The pandemic has changed the way we travel, and the type of accommodation we want. Tourists flocking to Italy for the summer holidays are now looking at alternative places to stay, according to recent surveys, that transcend the concept of traditional hotel and allow them to fully savour the local vibe and lifestyle.
The change in preferences is also linked to greater environmental awareness. People are picking more sustainable, small-scale, low-impact and energy-saving accommodation options, as suggested by the recent ‘Future Travel Behaviours’ survey by the EY observatory: the study found 74 percent of travellers are planning eco-conscious holidays in ‘green’, Covid-safe resorts.
Among these options are Italy’s so-called alberghi diffusi (scattered or ‘diffuse’ hotels) which I believe are the safest in guaranteeing pandemic social distancing and fewer crowds – still top concerns for many travellers.
This type of accommodation is not concentrated in one single building but scattered across a whole medieval village, often remote, sleepy and depopulating. The rooms are in former barns, stables, farmer or shepherds’ homes, elegantly renovated with their authenticity preserved. The reception is often in an old pigsty or little chapel at the entrance to the village.
Here, you’ll avoid the risk of bumping into other guests and get to meet locals and savor the small-scale village buzz. The only drawbacks are that you’ll be walking a lot from one cottage to another for your spa or evening drinks, while to get to the breakfast room in the morning, prepare to walk around in your pyjamas and flip flops!
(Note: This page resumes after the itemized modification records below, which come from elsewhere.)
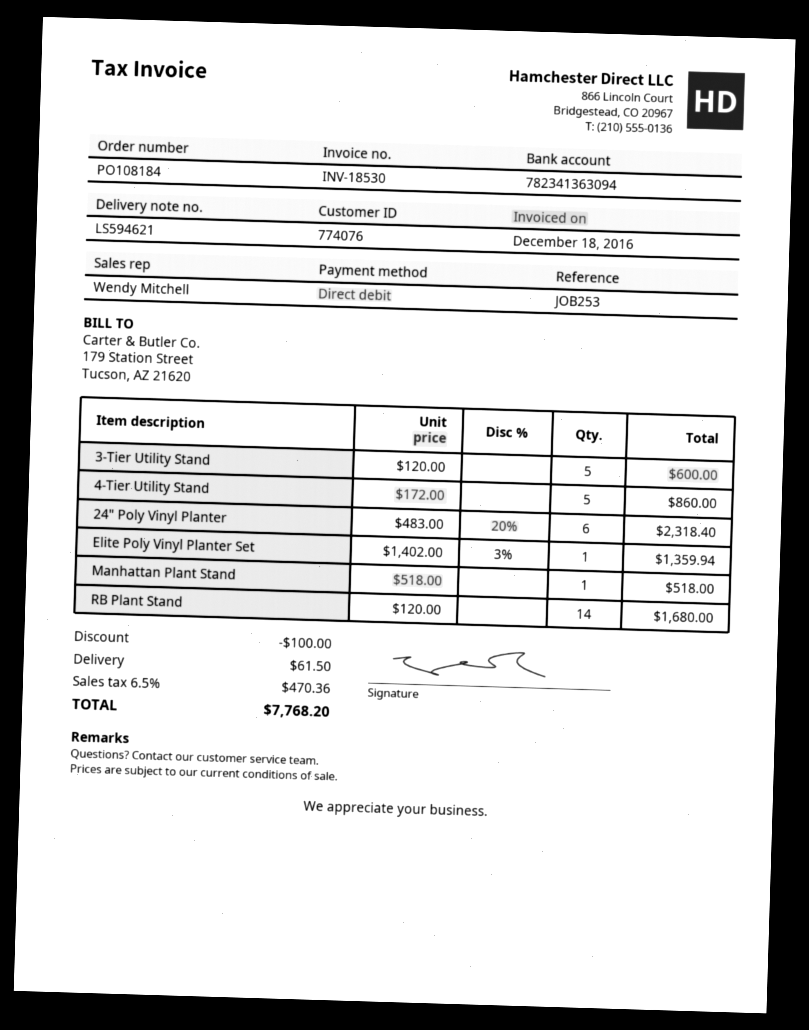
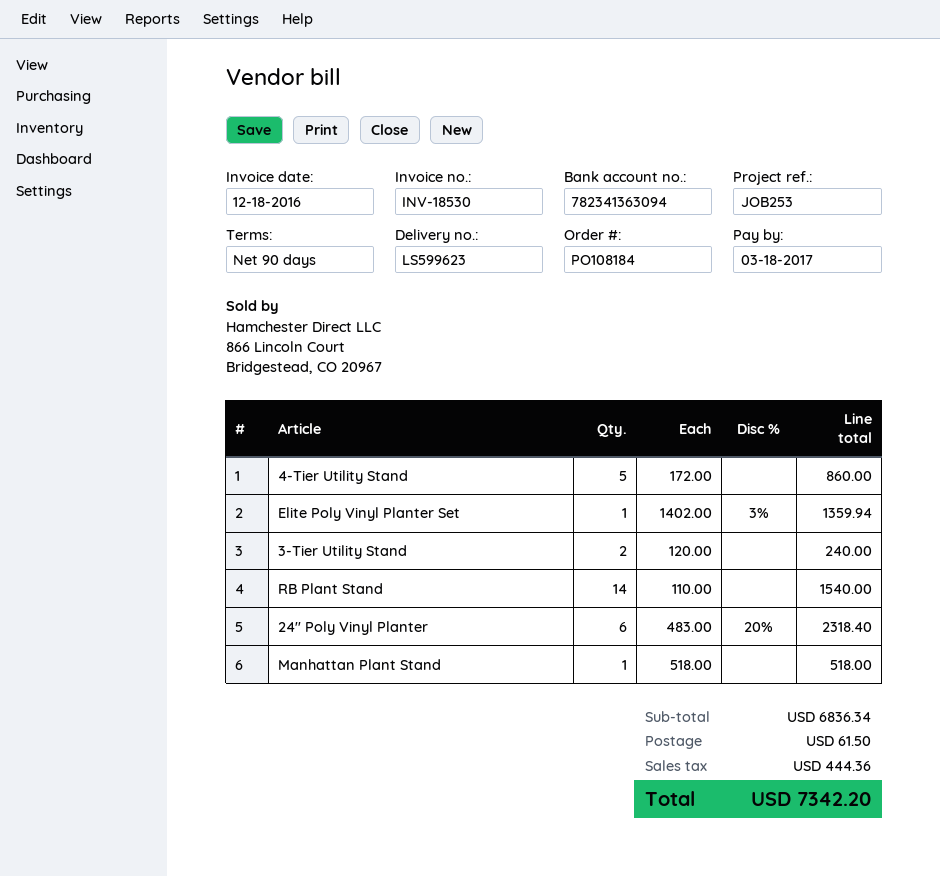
delivery note number: LS594621 -> LS599623
3-Tier Utility Stand: 5 x 120.00 = 600.00 -> 2 x 120.00 = 240.00
RB Plant Stand: 14 x 120.00 = 1680.00 -> 14 x 110.00 = 1540.00
discount: 100.00 -> none
tax: 470.36 -> 444.36
total: 7768.20 -> 7342.20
That’s what I did when I visited Borgo di Sempronio, an albergo diffuso in the secluded Tuscan village of Semproniano in the Maremma area, where wild boars crossing streets are a common sight. A maze of winding steps connect the reddish stone dwellings, which feature ceiling-high chimneys and modern facilities.
At breakfast, owner Fulvio treated me to fresh, still-warm ricotta cheese straight from the shepherd and tasty seasoned hams. We dined at the main village restaurant, eating fettuccelle in a wild boar sauce, because the philosophy of the albergo diffuso is to experience the places where locals hang out. They offer the opportunity to live the village life and discover hidden spots, admiring the views each time you leave your doorstep. They’re a real throwback to the old rural days.
Tour operators I spoke to say current bookings at these ‘scattered resorts’ are 40 percent higher than in pre-pandemic times. The main reason alberghi diffusi are taking off as an ‘alternative’ form of accommodation is that they offer greater flexibility and freedom in holiday schedules, allowing to also keep working remotely.
Following the pandemic, many travellers still don’t want to go back to small confined spaces like hotel rooms with elevators; they long for outdoor space in a place that feels like home.
Cottages in the Sotto Le Stelle albergo diffuso in Picinisco, a village in the wild Ciociaria region south of Rome, come with private kitchens, dining and living rooms and terraces. When I visited, old village ladies knocked at my door in the morning bringing breakfast: home made jams and acacia honey on thin slices of pecorino sheeps’ cheese.
As traditional hotels become less popular, other types of accommodation people are increasingly opting for include so-called agriturismi: rural farm-resorts with animals, orchards, traditional taverns and a few rooms rented on a bed-and-breakfast basis, which were once food stores and barns.
Usually family-run, they’re located in quiet areas outside of towns and villages. At agriturismi guests enjoy being surrounded by nature and eating locally prepared foods, or relaxing by the pool and doing outdoor activities like horse riding.
There are even more quirky options: you can book stays in medieval towers, old pirate lookout fortresses that come with a private dinghy, restored lighthouses, and sea-view bunkers with panoramic patios. All these offer a knowledge jolt, allowing guests to fully experience and learn about Italy’s architectural past.
And then there are caves turned into apartments, like on the islands of Ponza and Palmarola off Rome’s coast, where prehistoric people once lived. These whitewashed grottos feature layered stone terraces overlooking the sea. And the cave rooms are naturally cool during hot summer days, which cuts down on electricity costs.
I believe the quest for such alternative stays proves how the pandemic has boosted the desire to experiment with trips which were not the first option before, as people now long for greater exclusivity and privacy and more opportunities to interact with their surroundings.